Segment Open
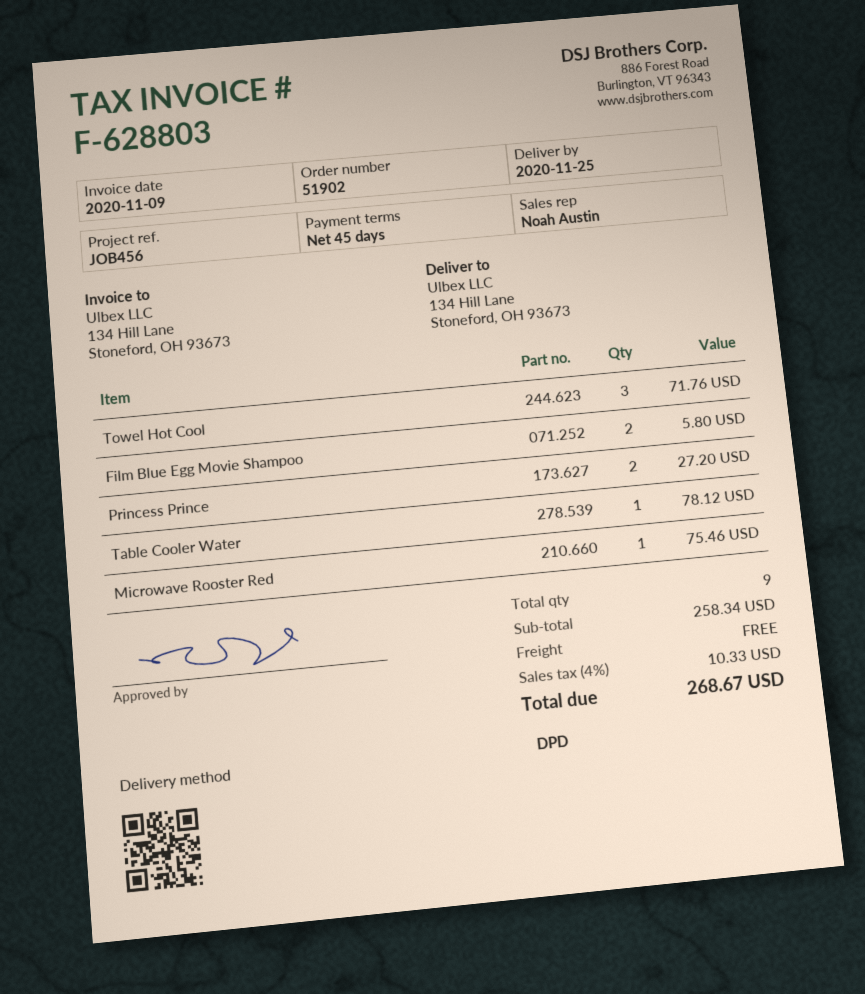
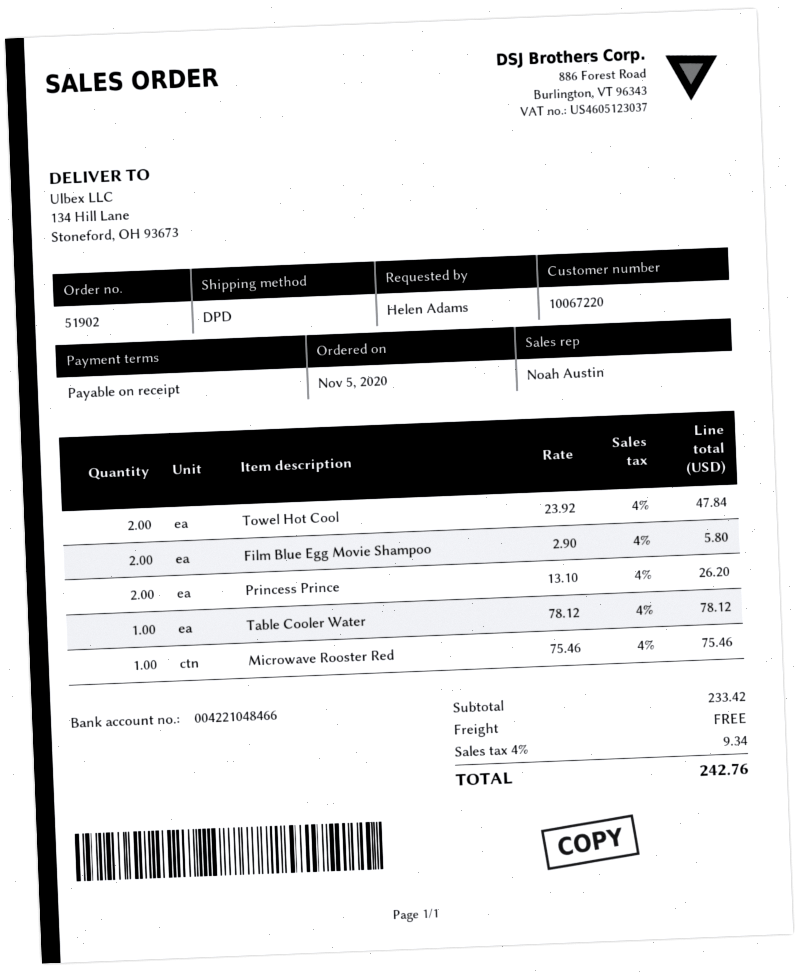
payment terms: 45 days -> on receipt
Towel Hot Cool: 3 for 71.76 -> 2 for 47.84
Princess Prince: 2 for 27.20 -> 2 for 26.20
subtotal: 258.34 -> 233.42
tax: 4% = 10.33 -> 4% = 9.34
total: 268.67 -> 242.76

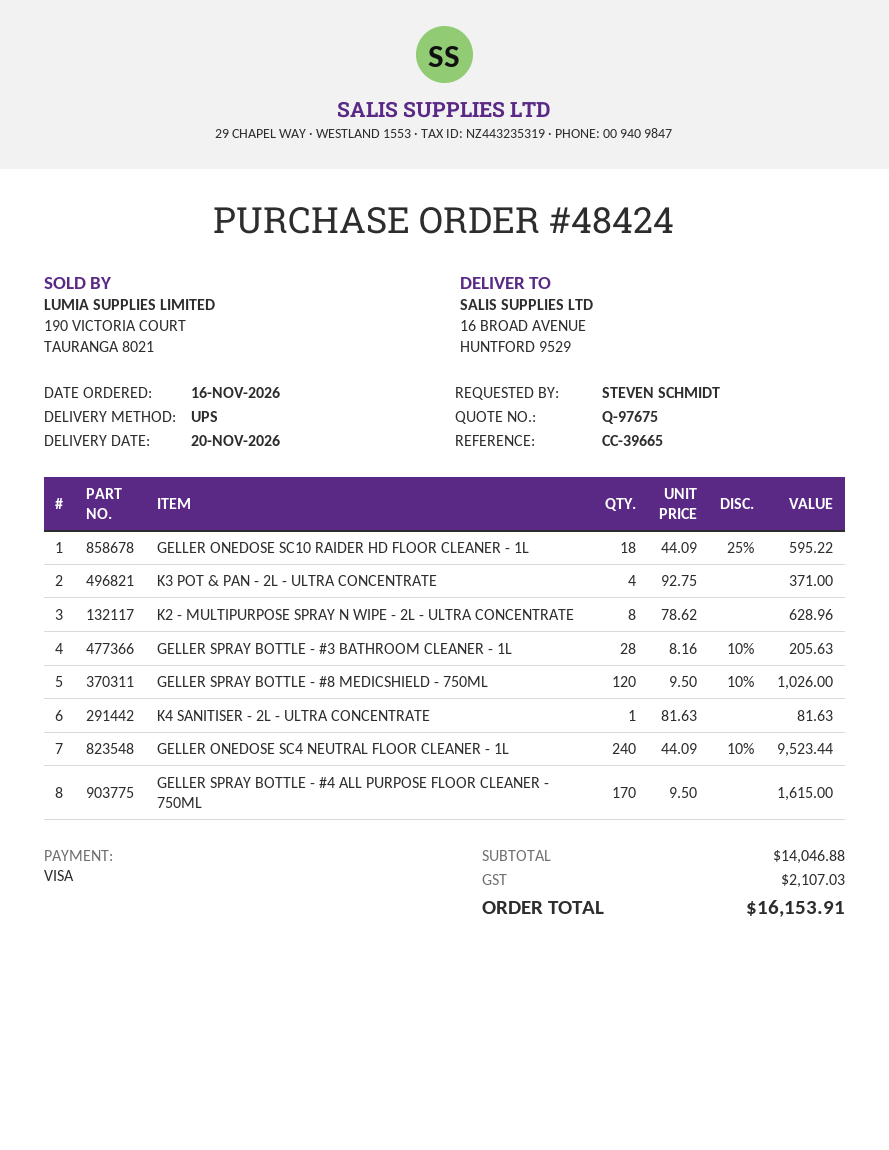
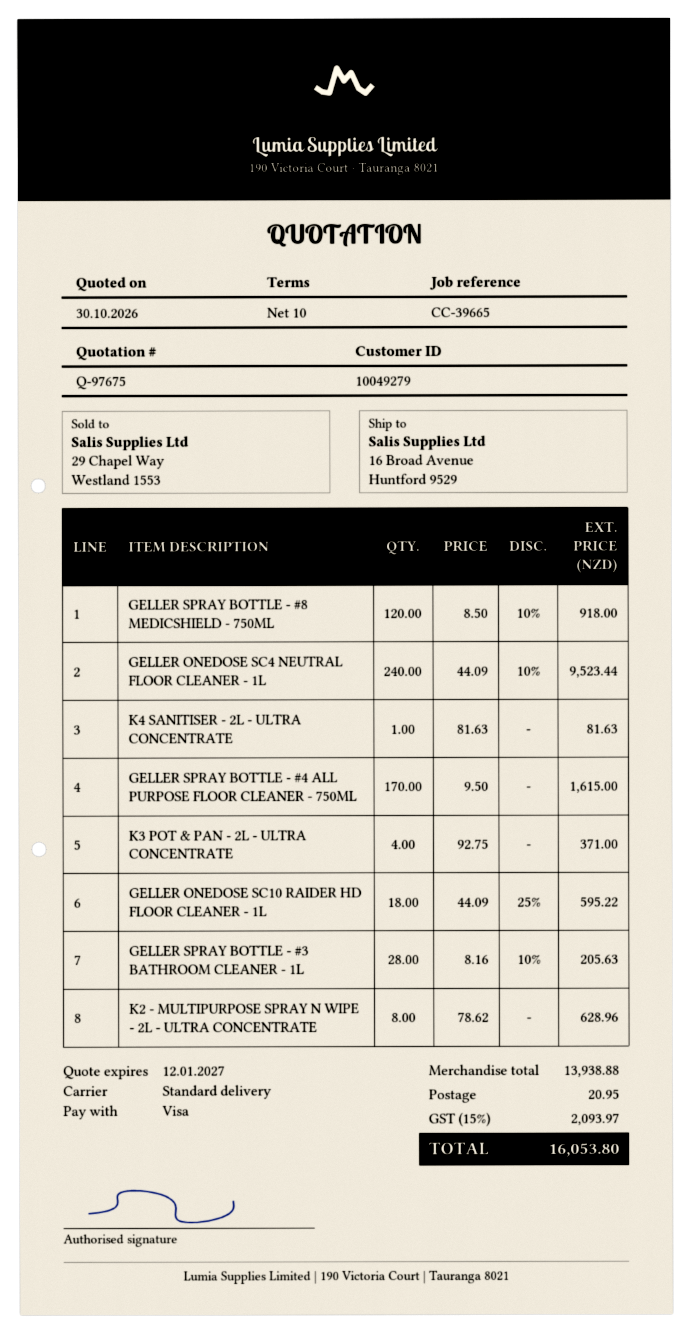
shipping method: UPS -> standard
GELLER SPRAY BOTTLE - #8 MEDICSHIELD - 750ML: 120 x 9.50 - 10% = 1026.00 -> 120 x 8.50 - 10% = 918.00
subtotal: 14046.88 -> 13938.88
shipping: none -> 20.95
tax: 2107.03 -> 2093.97
total: 16153.91 -> 16053.80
Segment Closed
About this exercise —
Whenever a line above contains "subtotal", copy that line.

Exercise answer —
subtotal: 258.34 -> 233.42
subtotal: 14046.88 -> 13938.88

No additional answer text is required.